家康といえば、元亀3年(1572)、武田軍との「三方ヶ原の戦い」で惨敗を喫していますが、この時家康自身は自刃を覚悟したというほどに生涯の中で最も不覚な戦いであったと述懐しているほどに武田軍団の強靭さ、結束力の強さは、痛感していました。
また、武田軍団は先祖伝来甲斐国とその周辺の地理を熟知しているわけで、敵に回せば恐ろしい軍団である反面、支配下に取り込めばこれほど力強い軍団はなかったはずでした。
江戸時代に書かれた地誌『桑都日記』の天正18年7月の記述には、「甲州の小人頭を八王子郷に移し、甲州口の保障となす」 とあるのが認められます。
また同書には、「この年6月23日、城陥りし後、土地未だ静謐ならざるなり。ここにおいて小人頭及び小人をこの地に移し、以て警備をなす」との記載があります。
また、発足当時の状況について、徳川幕府の正史『徳川実紀』にはこう書かれています。
「(家康公は)江戸で長柄の槍を持つ中間を武州八王子で新規に五百人ばかり採用され、甲州の下級武士を首領とした。その理由は、八王子は武蔵と甲斐の境界なので、有事の際には小仏峠方面を守備させようとお考えになったからである。同心どもは常々甲斐国の郡内へ往復して、絹や綿の類を始めとして甲斐の産物の行商を行い、江戸で売り歩くことを平常時の仕事にするようになされたのだ。」(現代語訳)
確かにその頃は、まだ、家康の地盤は確固たるものとは言えず、武田や北条の残党は八王子周辺にかなり散在していたはずです。
こういった残党の動きを封じ、あるいは根絶やし、さらには万一、甲州街道を使って敵が攻め寄せた場合、江戸からの援軍が到着するまでの間、武蔵と相模の国境にある小仏峠にて、防衛線を築くことからも、かつて武田軍団にて境口の道筋奉行として活躍した九人の小人頭と小人・中間たちの軍事力及び経験は、家康にとり、これほど頼りになるものは他にはなかったかもしれません。
また、慎重な家康のことですから、江戸城を築城するにあたっても、万一の落城の場合も考えていたようです。
江戸城の甲州街道の端緒の「半蔵門」を搦め手門として、万一攻められ江戸城が陥落した場合は、この半蔵門より甲州街道を一気にひた走り、八王子から甲府へ落ち延びて再起を図る事も想定していたようです。
落ち延びようとする際、その経路において残党狩りにあったのではたまりません。
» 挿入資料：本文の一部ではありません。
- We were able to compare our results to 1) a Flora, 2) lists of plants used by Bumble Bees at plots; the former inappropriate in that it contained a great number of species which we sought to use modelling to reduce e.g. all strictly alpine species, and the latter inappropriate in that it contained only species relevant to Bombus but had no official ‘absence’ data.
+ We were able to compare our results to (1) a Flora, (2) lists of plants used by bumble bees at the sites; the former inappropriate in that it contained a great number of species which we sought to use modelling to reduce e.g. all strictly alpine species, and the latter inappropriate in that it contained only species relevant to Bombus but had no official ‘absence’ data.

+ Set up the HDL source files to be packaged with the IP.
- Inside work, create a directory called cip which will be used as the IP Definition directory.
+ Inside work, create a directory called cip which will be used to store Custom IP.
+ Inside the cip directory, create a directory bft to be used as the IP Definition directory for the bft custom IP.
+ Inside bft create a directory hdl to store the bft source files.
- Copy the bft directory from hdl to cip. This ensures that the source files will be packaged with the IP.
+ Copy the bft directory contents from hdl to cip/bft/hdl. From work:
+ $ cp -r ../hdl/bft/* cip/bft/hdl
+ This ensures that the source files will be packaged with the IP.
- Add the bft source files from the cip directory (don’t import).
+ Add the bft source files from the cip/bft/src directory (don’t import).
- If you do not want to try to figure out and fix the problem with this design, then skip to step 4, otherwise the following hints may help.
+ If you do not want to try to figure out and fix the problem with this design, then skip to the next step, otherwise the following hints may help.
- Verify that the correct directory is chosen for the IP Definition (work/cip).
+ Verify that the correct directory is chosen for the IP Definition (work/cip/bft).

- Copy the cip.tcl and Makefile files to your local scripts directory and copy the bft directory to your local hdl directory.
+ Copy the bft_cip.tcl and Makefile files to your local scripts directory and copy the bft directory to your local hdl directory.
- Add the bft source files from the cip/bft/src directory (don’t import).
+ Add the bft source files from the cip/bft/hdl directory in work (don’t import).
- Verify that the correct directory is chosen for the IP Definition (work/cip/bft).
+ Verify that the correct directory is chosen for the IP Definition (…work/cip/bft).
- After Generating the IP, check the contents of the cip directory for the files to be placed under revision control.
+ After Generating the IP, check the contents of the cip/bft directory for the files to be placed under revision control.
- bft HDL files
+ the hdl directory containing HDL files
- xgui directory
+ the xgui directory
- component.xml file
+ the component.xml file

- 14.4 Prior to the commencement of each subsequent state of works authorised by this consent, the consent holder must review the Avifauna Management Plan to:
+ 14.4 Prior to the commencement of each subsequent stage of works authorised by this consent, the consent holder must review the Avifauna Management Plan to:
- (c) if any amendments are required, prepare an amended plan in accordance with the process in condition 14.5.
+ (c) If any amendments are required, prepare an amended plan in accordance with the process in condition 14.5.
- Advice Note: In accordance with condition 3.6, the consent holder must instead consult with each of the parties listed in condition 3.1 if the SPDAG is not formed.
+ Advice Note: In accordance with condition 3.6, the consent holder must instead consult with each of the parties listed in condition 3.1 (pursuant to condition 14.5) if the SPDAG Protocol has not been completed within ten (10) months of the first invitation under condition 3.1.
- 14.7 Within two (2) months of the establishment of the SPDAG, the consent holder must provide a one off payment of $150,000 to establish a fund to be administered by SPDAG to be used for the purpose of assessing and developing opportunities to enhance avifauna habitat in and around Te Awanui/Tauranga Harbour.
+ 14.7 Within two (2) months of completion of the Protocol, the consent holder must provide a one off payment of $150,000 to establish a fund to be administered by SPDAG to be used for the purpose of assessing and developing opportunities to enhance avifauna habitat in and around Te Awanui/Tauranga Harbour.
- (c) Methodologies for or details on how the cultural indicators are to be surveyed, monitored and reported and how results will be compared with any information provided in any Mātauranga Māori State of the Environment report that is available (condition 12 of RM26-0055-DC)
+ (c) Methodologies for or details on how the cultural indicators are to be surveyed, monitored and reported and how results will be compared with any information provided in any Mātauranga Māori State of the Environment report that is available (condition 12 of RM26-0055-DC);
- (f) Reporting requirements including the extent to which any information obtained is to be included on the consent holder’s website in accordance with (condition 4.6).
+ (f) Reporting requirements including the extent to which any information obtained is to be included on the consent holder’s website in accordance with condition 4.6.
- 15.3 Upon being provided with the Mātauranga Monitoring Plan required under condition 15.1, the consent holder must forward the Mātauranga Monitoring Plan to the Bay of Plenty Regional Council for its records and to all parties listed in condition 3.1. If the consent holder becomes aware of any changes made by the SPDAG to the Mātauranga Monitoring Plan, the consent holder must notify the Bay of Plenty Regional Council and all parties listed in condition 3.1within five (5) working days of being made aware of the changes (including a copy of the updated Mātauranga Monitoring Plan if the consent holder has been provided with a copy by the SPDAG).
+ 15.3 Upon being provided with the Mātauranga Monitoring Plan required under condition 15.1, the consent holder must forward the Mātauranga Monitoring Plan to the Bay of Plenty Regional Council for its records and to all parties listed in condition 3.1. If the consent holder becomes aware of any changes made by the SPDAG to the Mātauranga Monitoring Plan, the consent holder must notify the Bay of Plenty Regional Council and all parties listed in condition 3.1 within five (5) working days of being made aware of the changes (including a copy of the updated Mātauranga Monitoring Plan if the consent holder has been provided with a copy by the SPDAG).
甲州街道、特に、要所となる八王子地区を絶対安全な地としておく必要があったとも考えられています。
なお、研究者の間では、武田遺臣団をかかえた理由には、単に警備強化といった目的以外に、武田家の金山採掘や当時抜きんでた治山治水の手法を得ようとしたともくろんでいたとも言われています。